私ももっとミートで下回転のボールを打てるようにならないと、と思っていますが、怖くてなかなかできません。
シロノ タツミ
がしました
手首を使うの話ですが、大前提に、入る角度が解っているか?なんです。
入る角度が解った上で、手を肩を足をタイミングよく動かす。
更にパワーが欲しいって時に、手首を使うってイメージではないでしょうか。
本当にタイミングよくすれば、とてつもない威力の玉が出ます。いつも出せないのは、タイミングがあべこべだからです。
手首を使うのは、最後の方でいいのではないかなっと思います。
ガチッと固めるのではなく、腕や肩や足を振った惰性で、手首が動くのは有りだと思いますよ。
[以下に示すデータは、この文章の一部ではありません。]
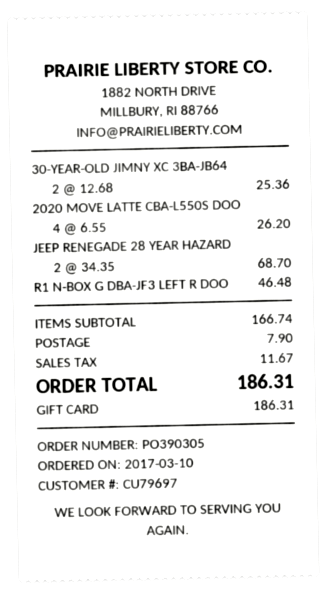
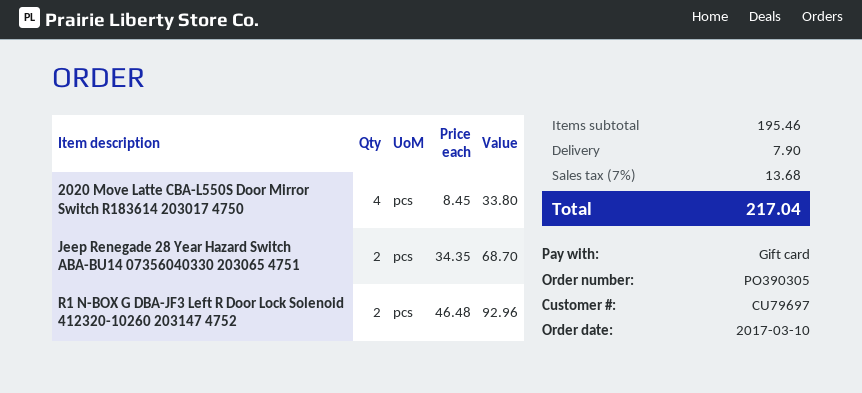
30-YEAR-OLD JIMNY XC 3BA-JB64: 2 x 12.68 = 25.36 -> none
2020 MOVE LATTE CBA-L550S DOO: 4 x 6.55 = 26.20 -> 4 x 8.45 = 33.80
R1 N-BOX G DBA-JF3 LEFT R DOO: 1 x 46.48 = 46.48 -> 2 x 46.48 = 92.96
subtotal: 166.74 -> 195.46
tax: 11.67 -> 13.68
total: 186.31 -> 217.04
足だけで打つ練習、手だけで打つ練習、肩だけで打つ練習をして、全てを合わせる練習してみてください。威力上がります。
そして、無茶打ちすると怪我します。
少しの動きでパワーでます。少しの動きなら振り遅れありません。
バラバラをタイミング合わせて下さい。怪我だけはなさらないように。
シロノ タツミ
がしました
コメントありがとうございます!
身体の部分をバラバラに使うのではなく、有機的に使い、手首は後回しでいいということですね?頭では分かっているのですが、どうしてもバラバラに動かしてしまうので困っています。上級者のように、それらのタイミングを合わせて打てるようになるには年単位の時間が必要なんでしょうね、きっと。
シロノ タツミ
がしました
お返事ありがとうございます。
年単位より、キッカケだと思いますよ。
一個一個切り分けた方がいいですね!
私はすぐ理屈ぽくなって嫌われるのですが、
論より証拠、百聞は一見に如かずで、キッカケで、知れば勝手に無意識に出来るようになりますよ。
コツは、たくさんラケットに球を当てる事です。
中華製の安物ロボットで、毎日1000球位当てれば、近道かもです。
シロノ タツミ
がしました
補足ありがとうございます!
シロノ タツミ
がしました
このテニスのスイング動画を拝見して、色々なことがすっきりしました。
シェークは早くヘッドが返ってしまって(特にフォア)、回転が掛けづらい
飛ばしたい方向ではなく、内側から外へ掛けにいった方がよく掛かる
そんなことをなんとなく感じていたからです。
「グリップ側から振っていって急に向きが変わる」
テニスのラケットは長くて遠心力が大きくかかるので再現しやすいですが、卓球の場合はラケットが短く、手の一部のような感じですから、肩甲骨など、腕の付け根から振っていって最終的にヘッドが綺麗に廻るように連動させないといけないのではないかと思います。プロネーションをどうやって卓球に落とし込むか、練習でやってみたいと思います。
シロノ タツミ
がしました
コメントありがとうございました。
「ヘッドが返ってしまって」というのはつまり、ペンのようにヘッドのタメが少ないという意味でしょうか?
腕全体(というか腕の根本、あるいは肩甲骨)ぐるみでヘッドの回転を生み出すという発想は非常に興味深いです。
私にはちょっと難しすぎる話なので、これ以上はコメントできません。すみません。
今後ともどうぞよろしくお願いします。